• Task directions:
Copy nothing but the lines below running from the line containing "order number: W6560509 -> W6567107" through the line containing "Victoria 3: 2 -> 1", both end lines included.

· · · ·

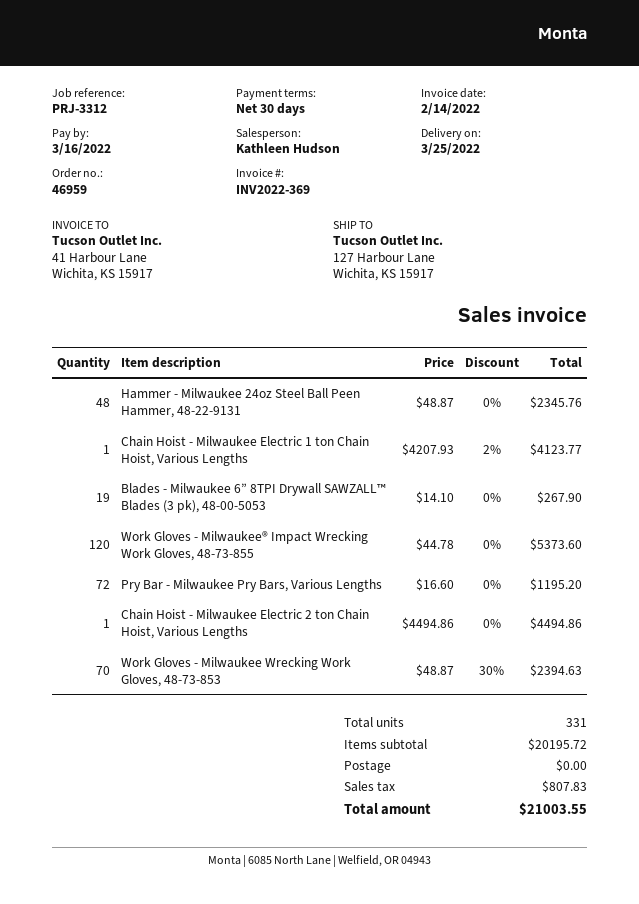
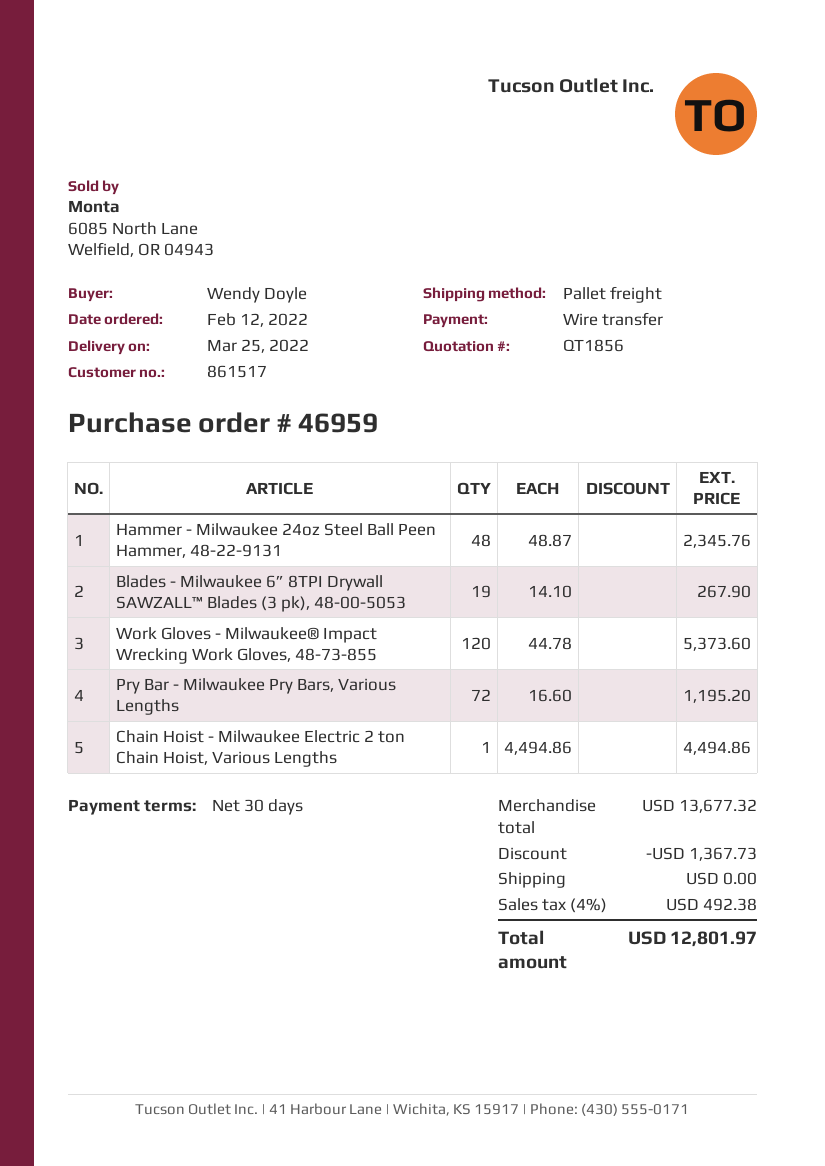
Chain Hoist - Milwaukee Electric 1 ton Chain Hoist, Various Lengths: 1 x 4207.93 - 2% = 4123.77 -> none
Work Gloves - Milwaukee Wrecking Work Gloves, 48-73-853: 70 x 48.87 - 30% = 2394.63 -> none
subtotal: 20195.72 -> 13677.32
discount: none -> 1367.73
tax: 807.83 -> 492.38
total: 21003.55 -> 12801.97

· · · ·

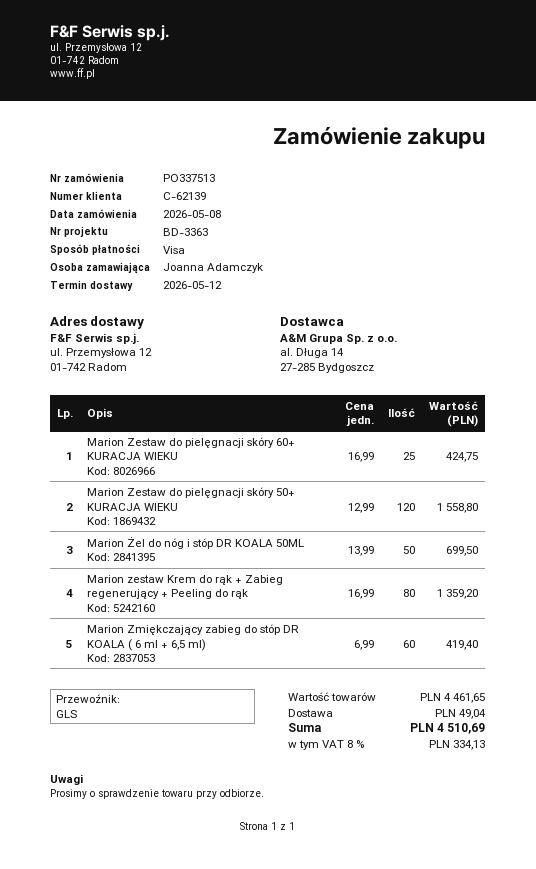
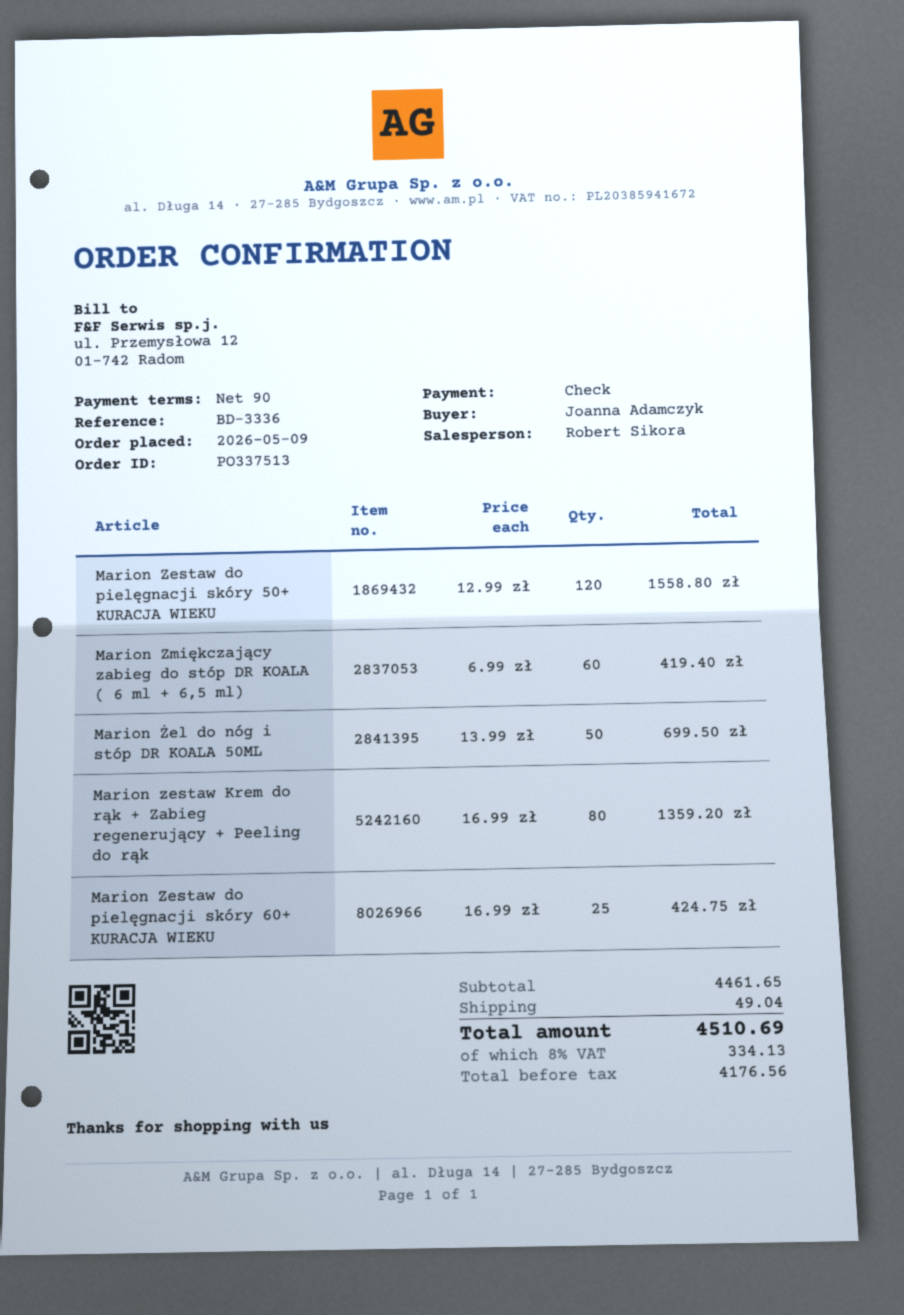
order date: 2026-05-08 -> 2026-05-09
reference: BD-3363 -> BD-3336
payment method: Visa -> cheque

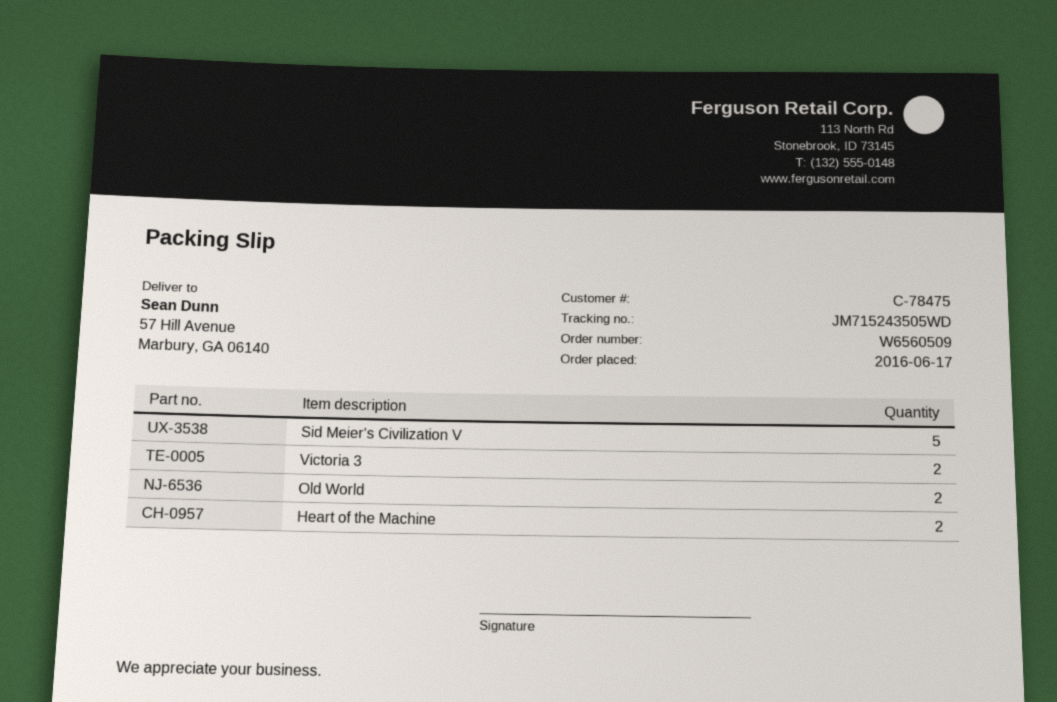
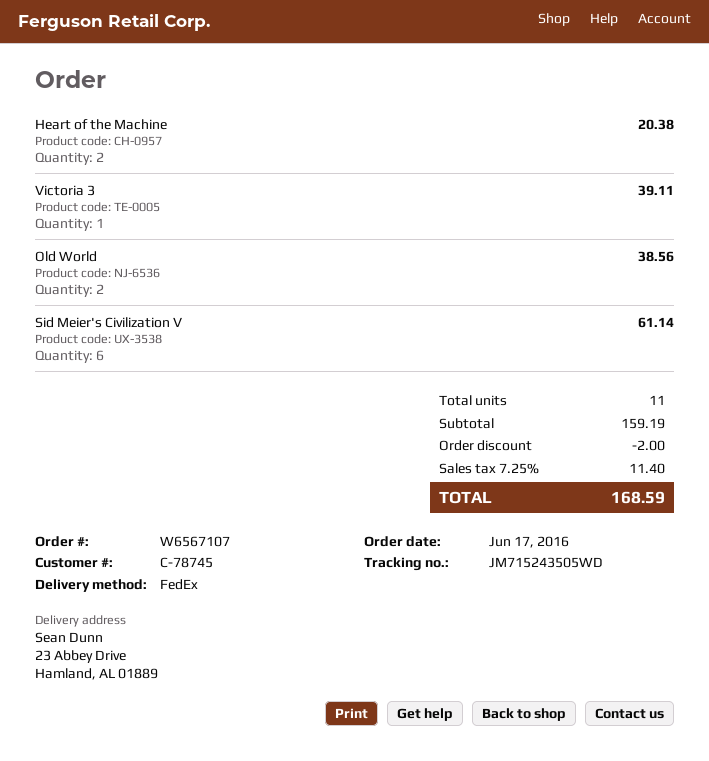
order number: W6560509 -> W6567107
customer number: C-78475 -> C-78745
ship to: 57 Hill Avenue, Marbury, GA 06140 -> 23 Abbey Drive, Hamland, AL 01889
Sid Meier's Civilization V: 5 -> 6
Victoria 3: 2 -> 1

· · · ·

• Reply:
order number: W6560509 -> W6567107
customer number: C-78475 -> C-78745
ship to: 57 Hill Avenue, Marbury, GA 06140 -> 23 Abbey Drive, Hamland, AL 01889
Sid Meier's Civilization V: 5 -> 6
Victoria 3: 2 -> 1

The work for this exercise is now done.